I'm going through the intro to MongoDB for java. There's some example code to retrieve all the documents in a collection. The code works, but I find it a bit...clunky for lack of a better word. I'm wondering if there's a specific reason that makes it necessary. The given example is:
FindIterable<Document> iterable = db.getCollection("restaurants").find();
iterable.forEach(new Block<Document>() {
@Override
public void apply(final Document document) {
System.out.println(document);
}
});
Is there some reason a Block
instance has to be created in every iteration of the forEach
in the above example? Why not something a little more straightforward like:
FindIterable<Document> iterable = db.getCollection("restaurants").find();
for (Document document : iterable) {
System.out.println(document);
}
While you can certainly use the form that you suggested:
for (Document document : col.find()) {
// do something
}
it introduces a problem when the body of the for loop throws an exception: if this happens the cursor will not be closed. The proper idiom to guard against that is to use MongoCursor (which implements Closeable) explicitly:
try (MongoCursor<Document> cursor = col.find().iterator()) {
while (cursor.hasNext()) {
System.out.println(cursor.next());
}
}
The forEach method is just a bit of syntactic sugar to avoid the need for application code to worry about having to close the cursor manually like this.

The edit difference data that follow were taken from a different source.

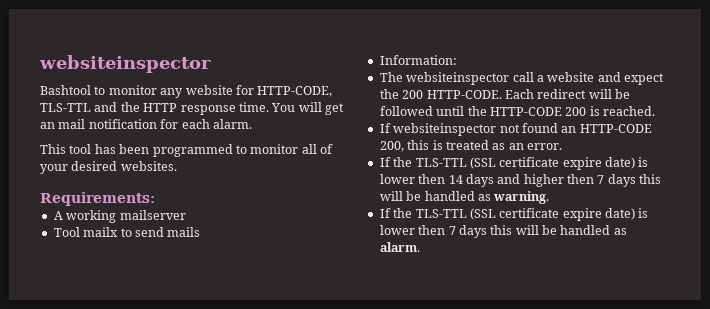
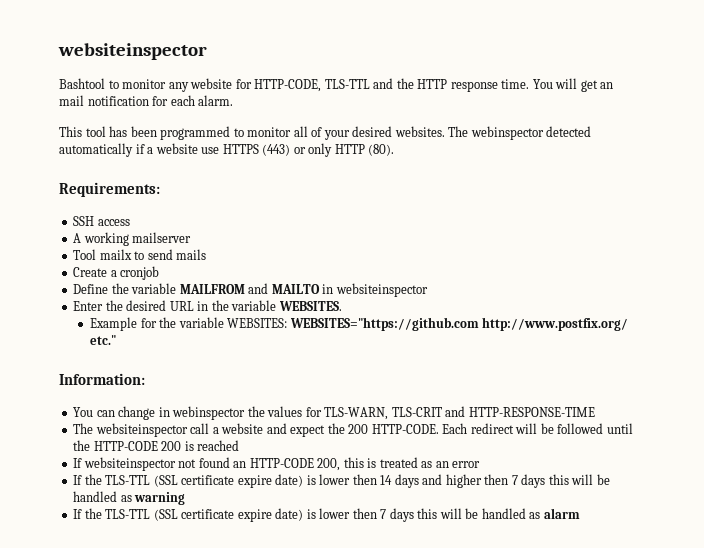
(177, 166) none -> [448,126,592,140] [59,143,395,157] The webinspector detected automatically if a website use HTTPS (443) or only HTTP (80).
(155, 199) none -> [73,216,130,226] // SSH access
[379,55,457,65] Information: -> [73,266,160,280] [73,283,428,297] [73,300,342,311] [90,317,629,331] [90,335,117,345] [59,373,145,385] [73,406,595,420] Create a cronjob // Define the variable MAILFROM and MAILTO in websiteinspector // Enter the desired URL in the variable WEBSITES. // Example for the variable WEBSITES: WEBSITES="https://github.com http://www.postfix.org/ etc." // Information: // You can change in webinspector the values for TLS-WARN, TLS-CRIT and HTTP-RESPONSE-TIME
[603,106,655,116] reached. -> [197,440,240,451] reached
[527,143,562,150] error. -> [452,461,481,468] error
[493,191,550,204] warning. -> [134,492,186,505] warning
[379,242,420,252] alarm. -> [543,508,580,519] alarm

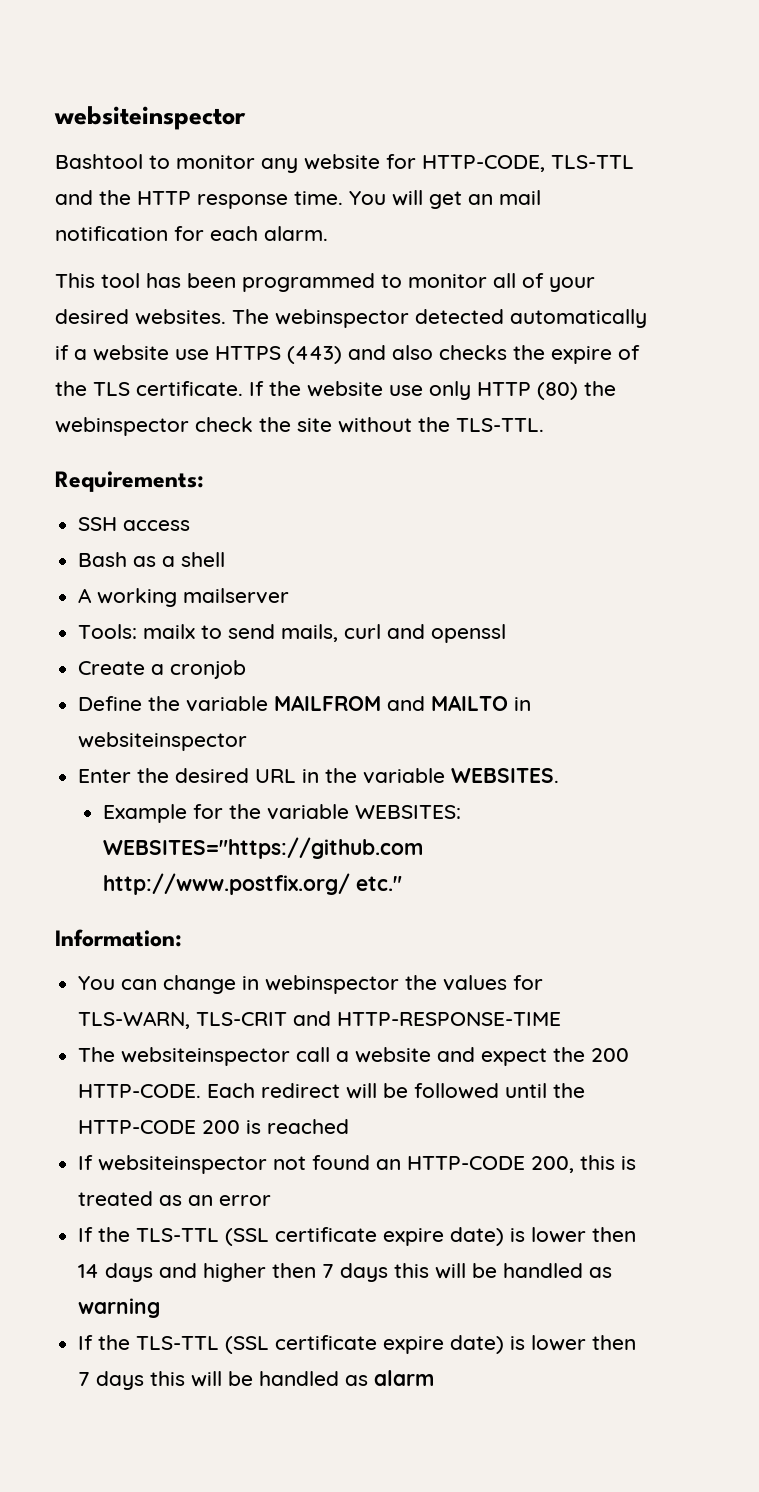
[293,143,395,157] or only HTTP (80). -> [348,345,640,364] [55,381,616,400] [55,417,544,436] and also checks the expire of the TLS certificate. If the website use only HTTP (80) the webinspector check the site without the TLS-TTL.
(130, 222) none -> [78,552,226,567] // Bash as a shell
[73,249,97,260] Tool -> [78,624,138,639] Tools:
[176,249,207,260] mails -> [281,624,507,643] mails, curl and openssl

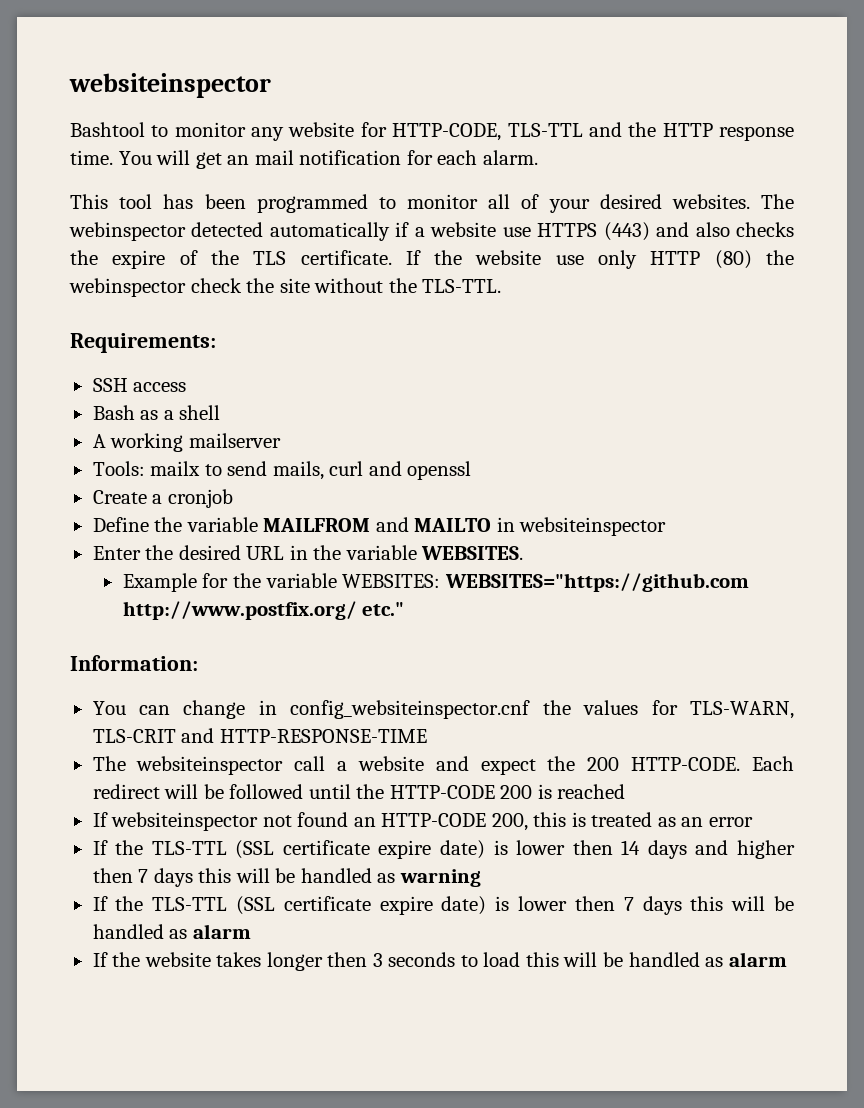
[265,975,400,994] webinspector -> [290,700,531,719] config_websiteinspector.cnf
(435, 1378) none -> [92,952,787,971] // If the website takes longer then 3 seconds to load this will be handled as alarm

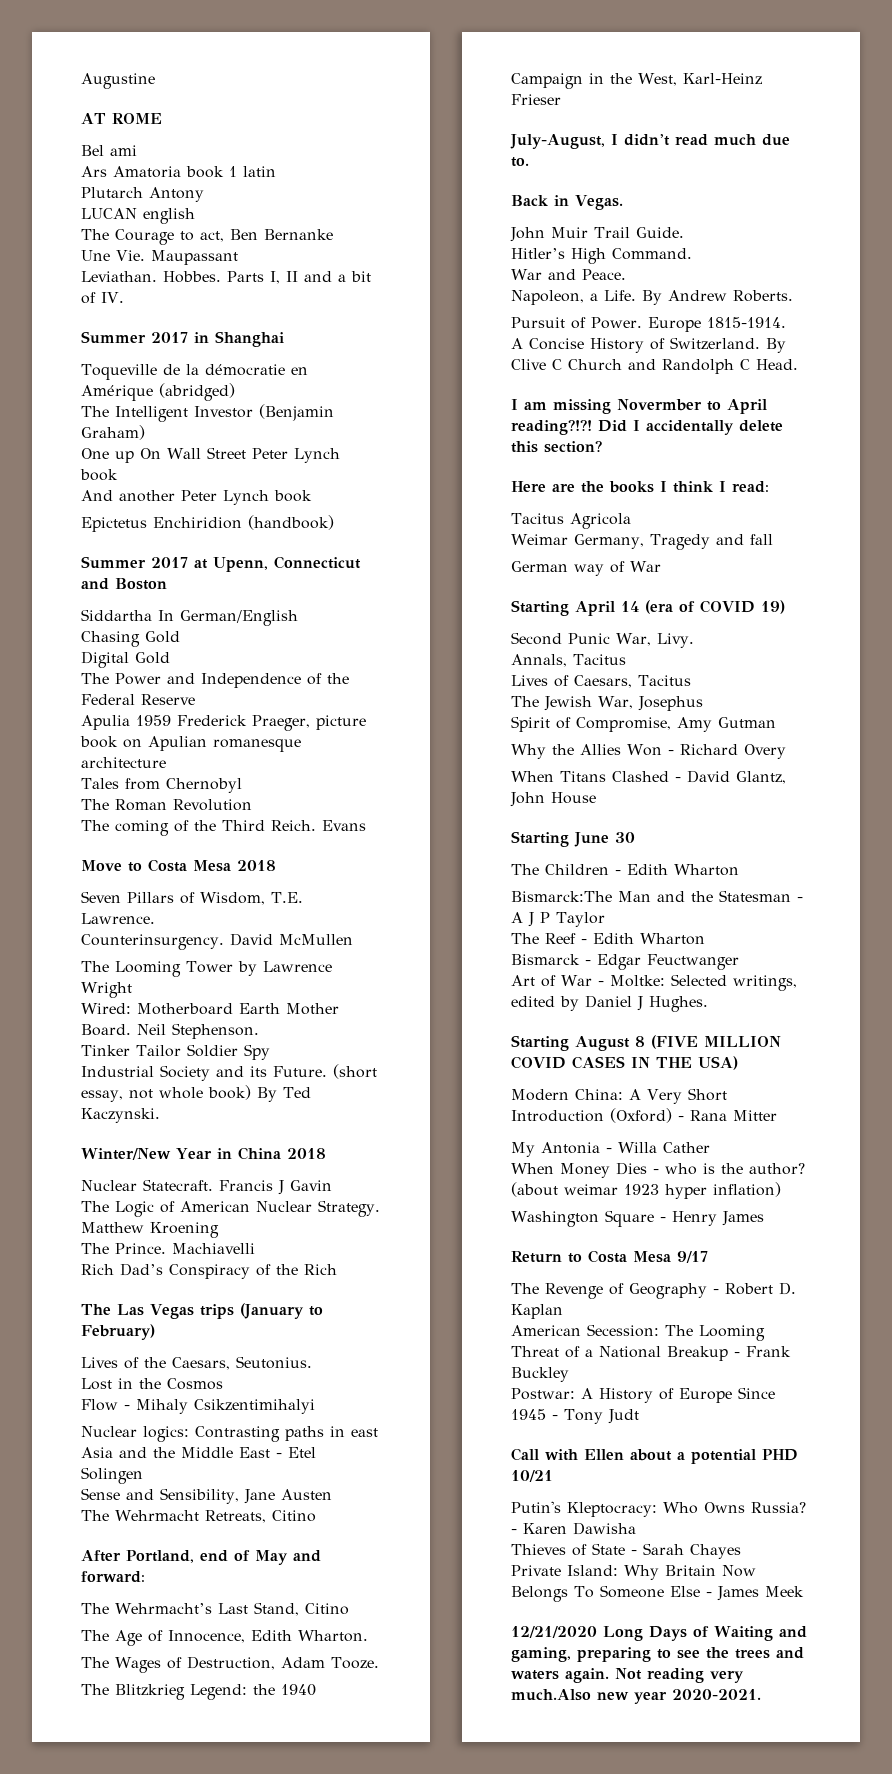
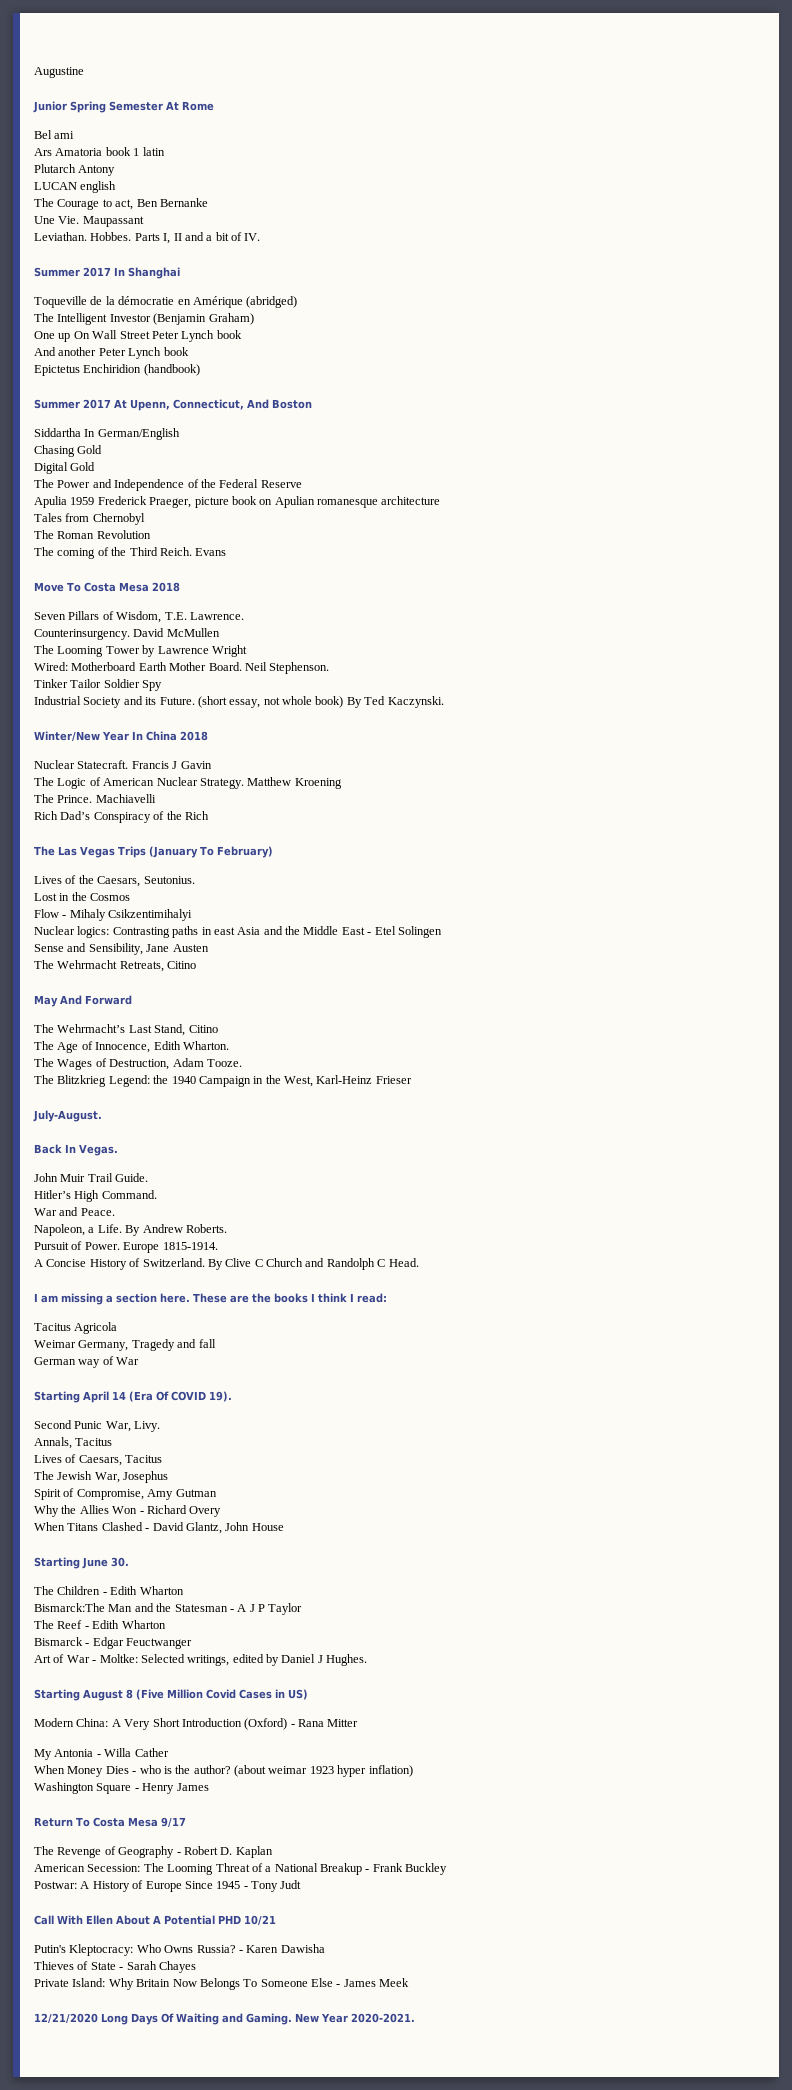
[81,113,162,124] AT ROME -> [33,101,214,113] Junior Spring Semester At Rome
[194,332,209,343] in -> [114,267,125,276] In
[194,556,361,572] [81,578,109,590] at Upenn, Connecticut and -> [114,399,269,411] At Upenn, Connecticut, And
[128,862,142,872] to -> [67,582,81,592] To
[216,1148,232,1159] in -> [132,731,143,740] In
[199,1303,323,1319] trips (January to -> [118,846,214,858] Trips (January To
[81,1550,321,1565] [81,1571,145,1583] After Portland, end of May and forward: -> [34,995,132,1007] May And Forward
[510,134,790,149] [511,157,529,167] July-August, I didn’t read much due to. -> [33,1110,102,1122] July-August.
[554,195,569,206] in -> [65,1144,76,1153] In
[617,399,767,414] [511,419,783,435] [511,440,602,453] [511,481,546,492] Novermber to April reading?!?! Did I accidentally delete this section? // Here -> [106,1293,227,1303] a section here. These
[645,600,785,614] (era of COVID 19) -> [129,1391,232,1402] (Era Of COVID 19).
[615,832,635,843] 30 -> [111,1557,129,1567] 30.
[651,1035,781,1049] [511,1056,738,1070] (FIVE MILLION COVID CASES IN THE USA) -> [136,1689,308,1700] (Five Million Covid Cases in US)
[568,1253,582,1263] to -> [76,1817,90,1827] To
[545,1449,756,1464] with Ellen about a potential -> [57,1915,215,1925] With Ellen About A Potential
[693,1626,709,1637] of -> [161,2013,174,2023] Of
[511,1647,804,1662] [511,1668,744,1683] [511,1689,667,1704] gaming, preparing to see the trees and waters again. Not reading very much.Also new year -> [246,2013,348,2025] Gaming. New Year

If you don't want to create a new Block for each iteration, you can refactor your code pull out the anonymous inner class creation, e.g.:
Block<Document> block = new Block<Document>() {
@Override
public void apply(final Document document) {
System.out.println(document);
}
};
col.find().forEach(block);
Of course that's even clunkier, so if you are able to use Java 8, you can replace the whole thing with a lambda:
col.find().forEach((Block<Document>) document -> {
System.out.println(document);
});
or in this case simply:
col.find().forEach((Block<Document>) System.out::println);
The lambda metafactory will ensure that no unnecessary objects are created.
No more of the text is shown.